É moto para atrair um público mais jovem, que não compra os modelos mais clássicos da marca. Para isso, tem guidom baixo e estreito, para-lama dianteiro curtinho, para-lama traseiro bem arredondado com lanterna protuberante (e bem vulnerável a choques), escapes com protetores de calor em preto fosco e moldura de farol - que, na parte interna, exibe um acabamento plástico que poderia ser mais caprichado.
Nossa Low Rider S ainda tem uma linda pintura preta com o nome “Harley-Davidson” pintado no tanque em letras douradas e vazadas, e detalhes na mesma cor também nas belas rodas de liga leve e na tampa do filtro. A outra opção à venda no Brasil tem com cor predominante vermelha bem escura, com os mesmos acabamentos dourados. Uma lindeza!
Outro sintoma de que estamos em uma Low Rider anos-luz à frente da antiga é a iluminação toda em LEDs. Mas o painel nos faz voltar no tempo: já vimos antes o conjunto com dois mostradores posicionados sobre o tanque, e as luzes-espia são invisíveis sob sol forte.
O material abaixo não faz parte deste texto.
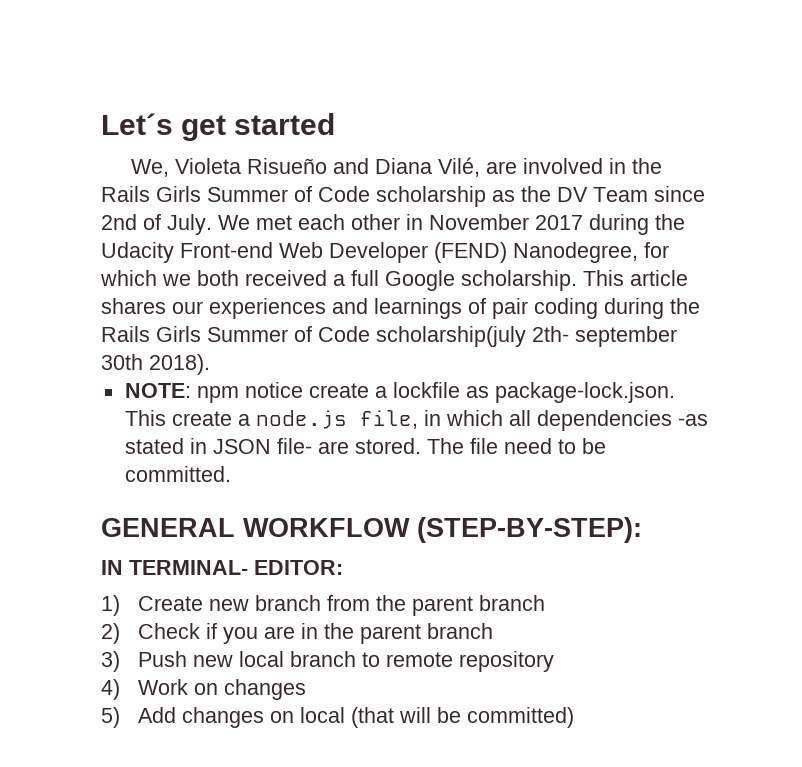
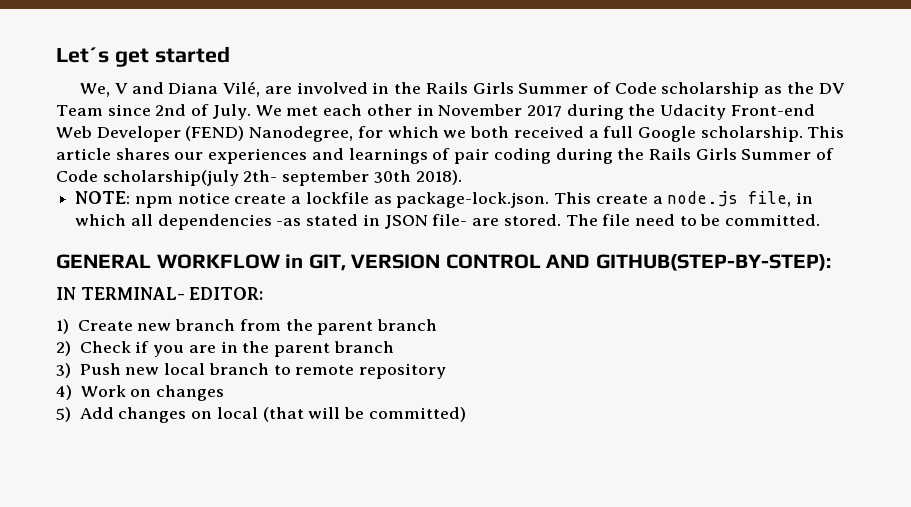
[175,158,328,174] Violeta Risueño -> [114,83,128,94] V
[417,517,642,543] (STEP-BY-STEP): -> [285,254,831,271] in GIT, VERSION CONTROL AND GITHUB(STEP-BY-STEP):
Por fim, vale lembrar que pedaleiras e banco do garupa não são itens de série nessa moto "egoísta".
O motor é o Milwaukee-Eight 114. Tem dois cilindros em V, 1.868 cm³, forçudos 16 kgf.m de torque e cerca de 90 cv de potência (a Harley-Davidson não divulga as potências dos motores). Tudo gerenciado por um câmbio de seis marchas, com secundária por correia como manda o clássico figurino H-D.
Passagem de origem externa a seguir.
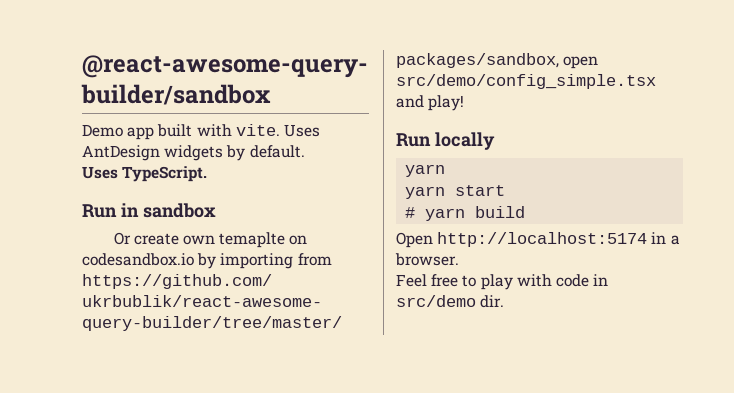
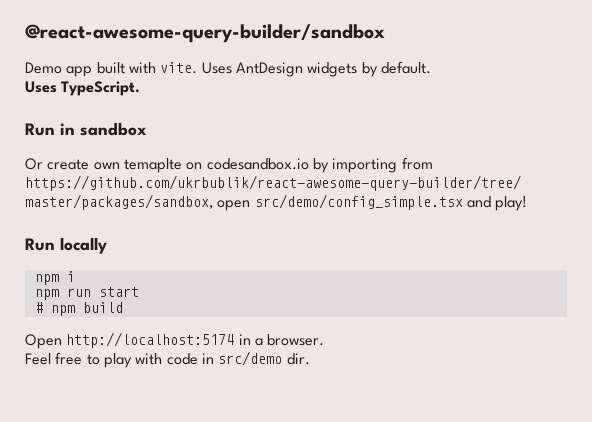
[405,164,446,177] [405,186,446,199] yarn // yarn -> [34,271,75,285] [34,288,91,300] npm i // npm run
[425,208,466,221] yarn -> [50,305,75,316] npm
Primeira, segunda, terceira, quarta, quinta. Até na sexta marcha a Low Rider S entrega muita força e mostra torque de sobra. As trocas de marcha em pistas livres são praticamente desnecessárias, e só acontecem nas reduções de velocidade muito severas. As respostas ao acelerador são imediatas, e o motor está cheio o tempo todo. Uma diversão!
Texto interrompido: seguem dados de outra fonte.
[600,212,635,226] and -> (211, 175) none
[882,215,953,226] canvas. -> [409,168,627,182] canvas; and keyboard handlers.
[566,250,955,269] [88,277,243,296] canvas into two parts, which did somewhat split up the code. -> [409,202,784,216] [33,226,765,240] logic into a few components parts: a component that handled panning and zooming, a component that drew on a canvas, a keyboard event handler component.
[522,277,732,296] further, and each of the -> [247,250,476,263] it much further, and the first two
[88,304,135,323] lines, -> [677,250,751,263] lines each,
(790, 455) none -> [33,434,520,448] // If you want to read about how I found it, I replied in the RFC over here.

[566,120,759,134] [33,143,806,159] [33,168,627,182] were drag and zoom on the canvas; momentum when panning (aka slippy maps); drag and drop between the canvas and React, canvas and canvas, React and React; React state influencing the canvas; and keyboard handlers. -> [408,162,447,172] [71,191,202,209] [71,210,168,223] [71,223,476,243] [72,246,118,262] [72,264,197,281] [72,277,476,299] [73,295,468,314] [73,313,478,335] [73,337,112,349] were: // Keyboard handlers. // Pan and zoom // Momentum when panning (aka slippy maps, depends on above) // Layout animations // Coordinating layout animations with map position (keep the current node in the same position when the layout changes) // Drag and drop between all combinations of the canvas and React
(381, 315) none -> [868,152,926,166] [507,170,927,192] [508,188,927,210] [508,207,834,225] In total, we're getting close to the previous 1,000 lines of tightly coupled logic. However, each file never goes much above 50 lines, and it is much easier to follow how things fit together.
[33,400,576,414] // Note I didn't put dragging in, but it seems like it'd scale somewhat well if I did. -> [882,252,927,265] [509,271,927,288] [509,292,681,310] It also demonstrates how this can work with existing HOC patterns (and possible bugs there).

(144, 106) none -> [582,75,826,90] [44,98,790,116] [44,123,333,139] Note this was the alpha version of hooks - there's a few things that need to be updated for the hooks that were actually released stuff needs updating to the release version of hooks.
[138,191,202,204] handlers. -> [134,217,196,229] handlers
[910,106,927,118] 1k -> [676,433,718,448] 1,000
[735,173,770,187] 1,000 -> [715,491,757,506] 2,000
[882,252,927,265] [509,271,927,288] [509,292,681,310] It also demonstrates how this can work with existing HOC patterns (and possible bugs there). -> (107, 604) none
Apesar de ser uma custom, a Low Rider S também surpreende nos trechos sinuosos. Apoiada em ótimas suspensões dianteiras invertidas fornecidas pela japonesa Showa, a moto ataca as curvas sem dar sustos.
Um dos segredos está no ângulo de cáster de 28° (ou seja, a frente é mais "em pé" que em algumas outras Harley) e no entre-eixos proporcionalmente curto, de 1,61 m para os 2,33 m de comprimento. Assim, podemos inclinar bastante - e o que é melhor, sem arrastar pedaleiras o tempo todo, como acontece com outras H-Ds.
O guidom estreito pede apenas pequenos esterços para promover amplas mudanças de trajetória, e aí temos uma agilidade semelhante à que víamos na bem menor e mais leve Sportster Iron 883 (que já saiu de linha). A boa maneabilidade também é sentida no trânsito urbano, mas eventualmente a Low Rider S fica presa nos congestionamentos - não existe milagre. Por fim, vale destacar a excelente frenagem da moto em quaisquer circunstâncias.
Mas nada é perfeito e a Low Rider S está longe disso. Embora tenha mais aspectos positivos do que negativos, estes estão lá na forma de uma posição de pilotagem pouco confortável - o banco é até satisfatório e o piloto não escorrega nele, mas o guidom lá na frente não conversa com as pedaleiras recuadas.
Ou seja, temos aqui mais uma Harley-Davidson que - principalmente para pilotos de baixa estatura - exigirá um guidom "meio-seca" ou comandos avançados para oferecer uma posição de pilotagem realmente agradável.
Na configuração original, a Low Rider S se torna adequada apenas a tiros curtos e médios - ainda mais com a adrenalina que proporciona. Outro ponto a melhorar: é preciso desviar a atenção da estrada para consultar o painel de instrumentos, que está bem abaixo da linha dos olhos.
Depende. A Low Rider S é uma moto para uso bastante específico. Se o caro leitor busca um modelo com "pegada", criada para passeios e viagens solo com muita adrenalina e estilo "malvadão", esta é a moto certa - ainda que o preço esteja fora da curva, como acontece com todas as Harley-Davidson no Brasil na linha 2021. Mas se a ideia é viajar calmamente com garupa e bagagem, melhor pesquisar outras opções.